Director of Statistics Kelsie Dorsette (left) and Clarice Turnquest, Assistant Director, Supervisor, National Accountants Section. (BIS Photo/Kristaan Ingraham)
NASSAU, Bahamas – The National Accounts Section of the Department of Statistics released preliminary estimates of the Gross Domestic Product for 2008, and revised estimates from 2004 to 2007.
Director of Statistics Kelsie Dorsette revealed the figures, during a press conference at the Department of Statistics on Friday, May 15.
Last year, the Bahamian economy experienced difficulties as a result of the downturn in the American economy, Ms Dorsette said.
The Bahamas was affected mainly because of its ties to the America, which provided 87 percent of all imports in 2007 and 80 percent of all visitors, she said.
“Businesses were also negatively impacted by the extremely high electricity prices induced by the high cost of oil prices during the latter half of 2008.
“As a result, the Bahamian economy experienced a minimum growth of 0.9 percent in current prices and a negative growth of 1.7 percent in constant prices,” Ms Dorsette explained.
The GDP when measured in constant prices takes into account the effect of inflation and therefore provides a more realistic picture of the state of the economy, she said.

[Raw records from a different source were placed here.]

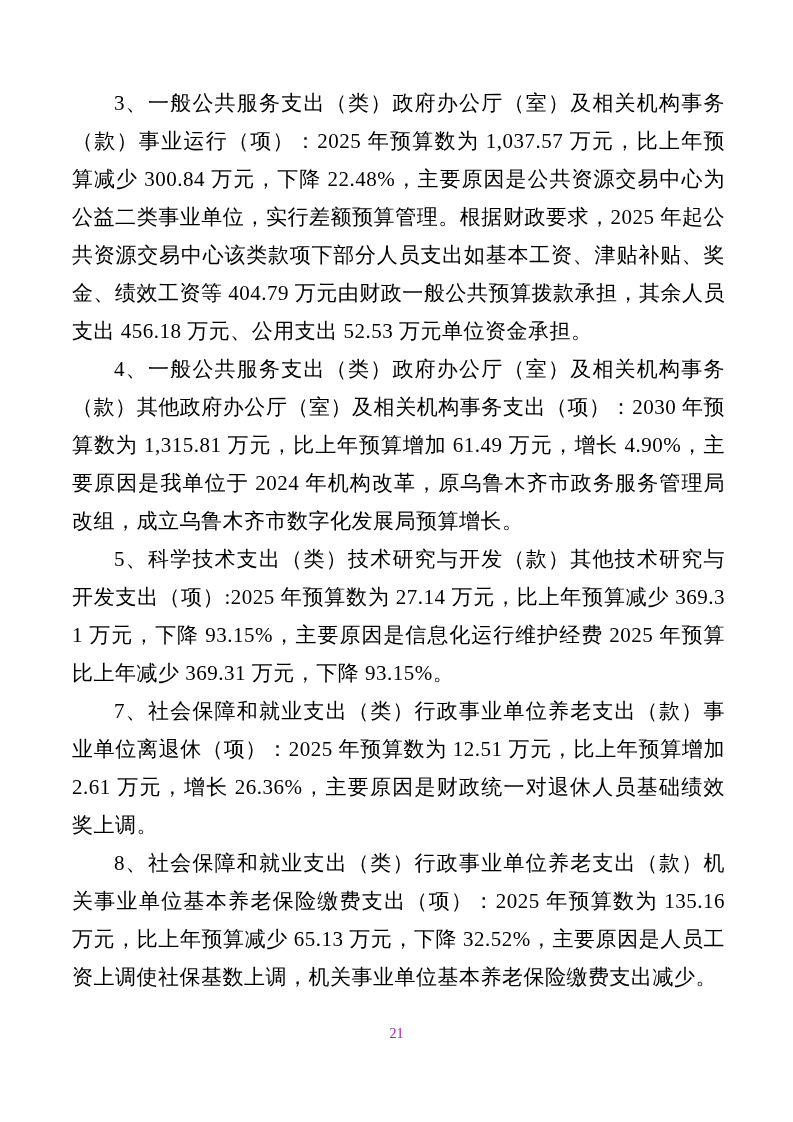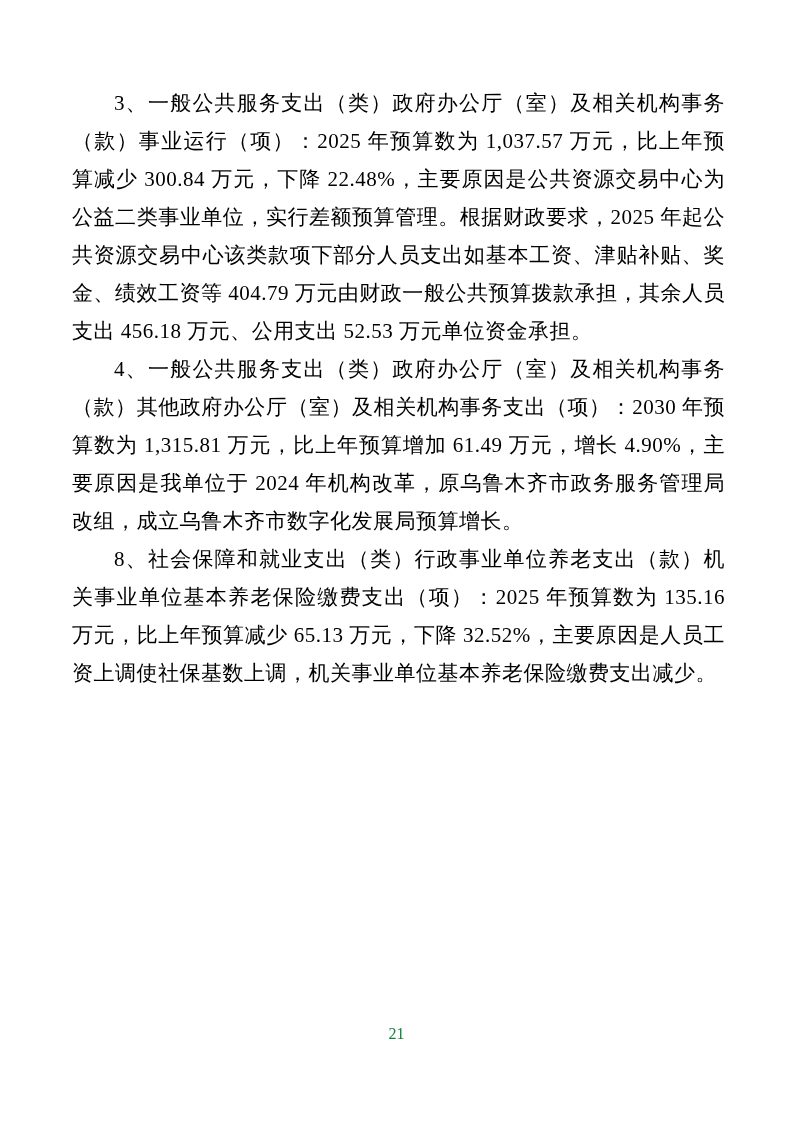--- a/index.html
+++ b/index.html
@@ -51,6 +51,7 @@
   <div class="doc-content">
     <p>3、一般公共服务支出（类）政府办公厅（室）及相关机构事务（款）事业运行（项）：2025 年预算数为 1,037.57 万元，比上年预算减少 300.84 万元，下降 22.48%，主要原因是公共资源交易中心为公益二类事业单位，实行差额预算管理。根据财政要求，2025 年起公共资源交易中心该类款项下部分人员支出如基本工资、津贴补贴、奖金、绩效工资等 404.79 万元由财政一般公共预算拨款承担，其余人员支出 456.18 万元、公用支出 52.53 万元单位资金承担。</p>
     <p>4、一般公共服务支出（类）政府办公厅（室）及相关机构事务（款）其他政府办公厅（室）及相关机构事务支出（项）：2030 年预算数为 1,315.81 万元，比上年预算增加 61.49 万元，增长 4.90%，主要原因是我单位于 2024 年机构改革，原乌鲁木齐市政务服务管理局改组，成立乌鲁木齐市数字化发展局预算增长。</p>
+    <p>5、科学技术支出（类）技术研究与开发（款）其他技术研究与开发支出（项）:2025 年预算数为 27.14 万元，比上年预算减少 369.31 万元，下降 93.15%，主要原因是信息化运行维护经费 2025 年预算比上年减少 369.31 万元，下降 93.15%。</p>
     <p>8、社会保障和就业支出（类）行政事业单位养老支出（款）机关事业单位基本养老保险缴费支出（项）：2025 年预算数为 135.16 万元，比上年预算减少 65.13 万元，下降 32.52%，主要原因是人员工资上调使社保基数上调，机关事业单位基本养老保险缴费支出减少。</p>
   </div>
   <div class="page-number">21</div>

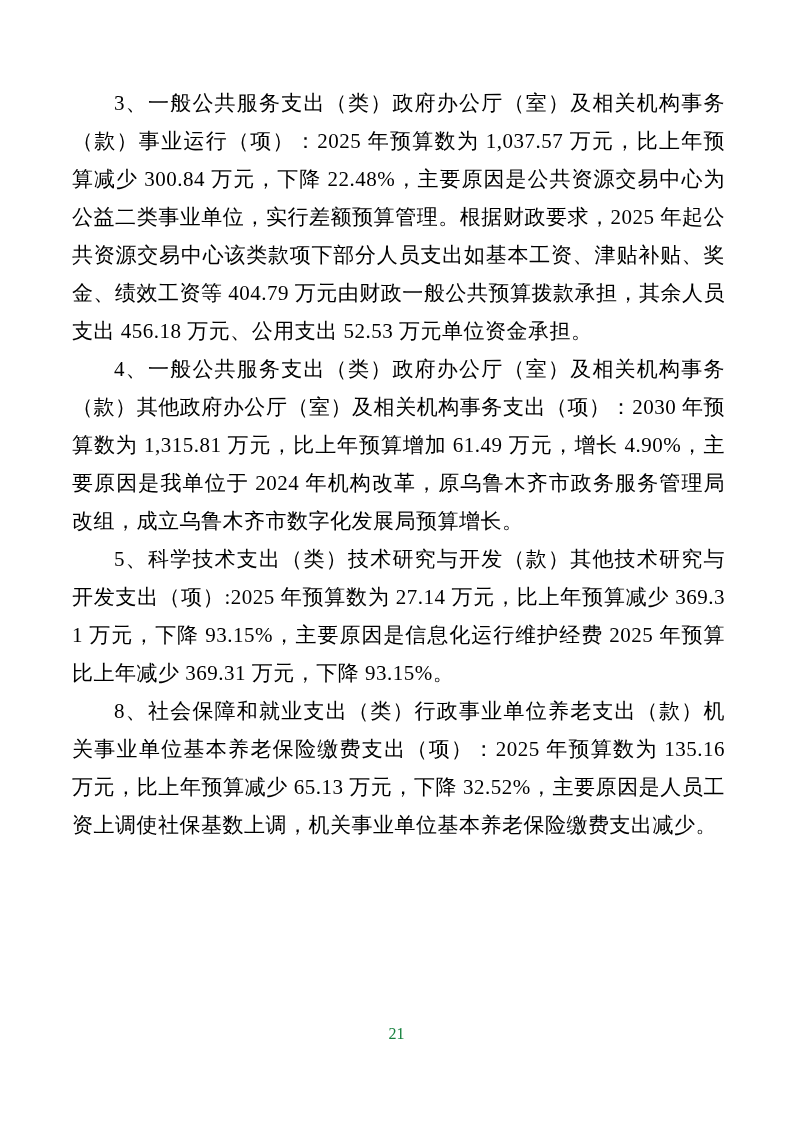--- a/index.html
+++ b/index.html
@@ -52,6 +52,7 @@
     <p>3、一般公共服务支出（类）政府办公厅（室）及相关机构事务（款）事业运行（项）：2025 年预算数为 1,037.57 万元，比上年预算减少 300.84 万元，下降 22.48%，主要原因是公共资源交易中心为公益二类事业单位，实行差额预算管理。根据财政要求，2025 年起公共资源交易中心该类款项下部分人员支出如基本工资、津贴补贴、奖金、绩效工资等 404.79 万元由财政一般公共预算拨款承担，其余人员支出 456.18 万元、公用支出 52.53 万元单位资金承担。</p>
     <p>4、一般公共服务支出（类）政府办公厅（室）及相关机构事务（款）其他政府办公厅（室）及相关机构事务支出（项）：2030 年预算数为 1,315.81 万元，比上年预算增加 61.49 万元，增长 4.90%，主要原因是我单位于 2024 年机构改革，原乌鲁木齐市政务服务管理局改组，成立乌鲁木齐市数字化发展局预算增长。</p>
     <p>5、科学技术支出（类）技术研究与开发（款）其他技术研究与开发支出（项）:2025 年预算数为 27.14 万元，比上年预算减少 369.31 万元，下降 93.15%，主要原因是信息化运行维护经费 2025 年预算比上年减少 369.31 万元，下降 93.15%。</p>
+    <p>7、社会保障和就业支出（类）行政事业单位养老支出（款）事业单位离退休（项）：2025 年预算数为 12.51 万元，比上年预算增加 2.61 万元，增长 26.36%，主要原因是财政统一对退休人员基础绩效奖上调。</p>
     <p>8、社会保障和就业支出（类）行政事业单位养老支出（款）机关事业单位基本养老保险缴费支出（项）：2025 年预算数为 135.16 万元，比上年预算减少 65.13 万元，下降 32.52%，主要原因是人员工资上调使社保基数上调，机关事业单位基本养老保险缴费支出减少。</p>
   </div>
   <div class="page-number">21</div>

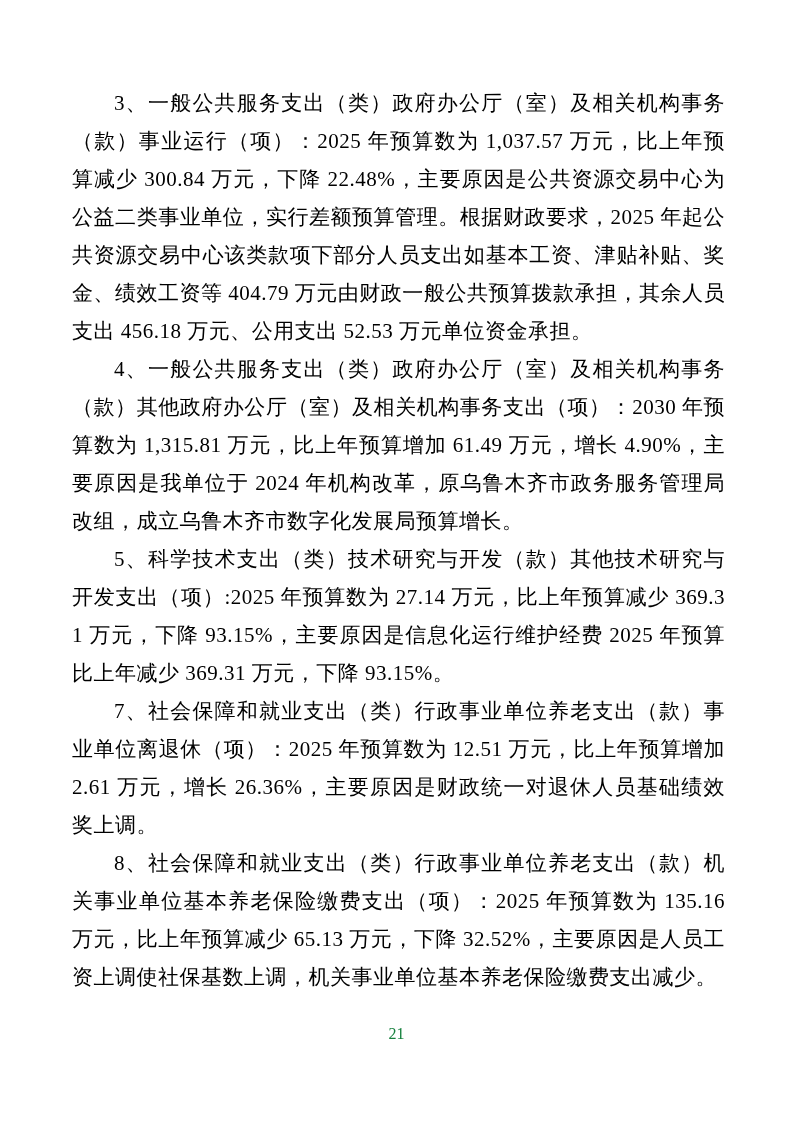--- a/index.html
+++ b/index.html
@@ -39,9 +39,9 @@
     left: 0;
     width: 100%;
     text-align: center;
-    font-size: 16px;
+    font-size: 14px;
     line-height: 20px;
-    color: #15803d;
+    color: #a21caf;
   }
 </style>
 </head>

“The country experienced a significant increase in the level of prices during 2008 as the rate of inflation reached a high of 4.5 percent compared to 2.5 percent in 2007.
“This increase was fuelled by the increase in world oil prices which had the domino effect of increasing the cost of production of goods and services,” Ms Dorsette said.
The decline in GDP at constant prices was led by a decrease in household consumption of $110 million.
Households have “a profound effect” on the level of GDP as their consumption represents on average 60 percent of GDP.
Household consumption since 2006 continues to increase but at a slower rate, Ms Dorsette said.
According to the Central Bank’s Quarterly Report, new credit issued to consumers grew by 10 percent in 2006 and by 7.2 percent in 2007 but declined by 1.4 percent last year.
The main industries that recorded a negative growth were mining, hotels, restaurants and marine, she said.
The decline in mining between 2007 and 2008 was mainly a result of reduced salt production.
The hotel and restaurant industries declined, as both are heavily dependent on stopover visitors, which declined in 2008.
The marine industry, which includes businesses involved in shipping and shipping support services, recorded a drop of 12 percent in GVA.
Industries that maintained an increase in their GVA included banking, insurance, real estate and government, Ms Dorsette said. Banking remained resilient, with a real growth in GVA of three percent in 2007. The real estate industry grew by three percent. The increase in gross rentals was the major contributor to this growth, she explained.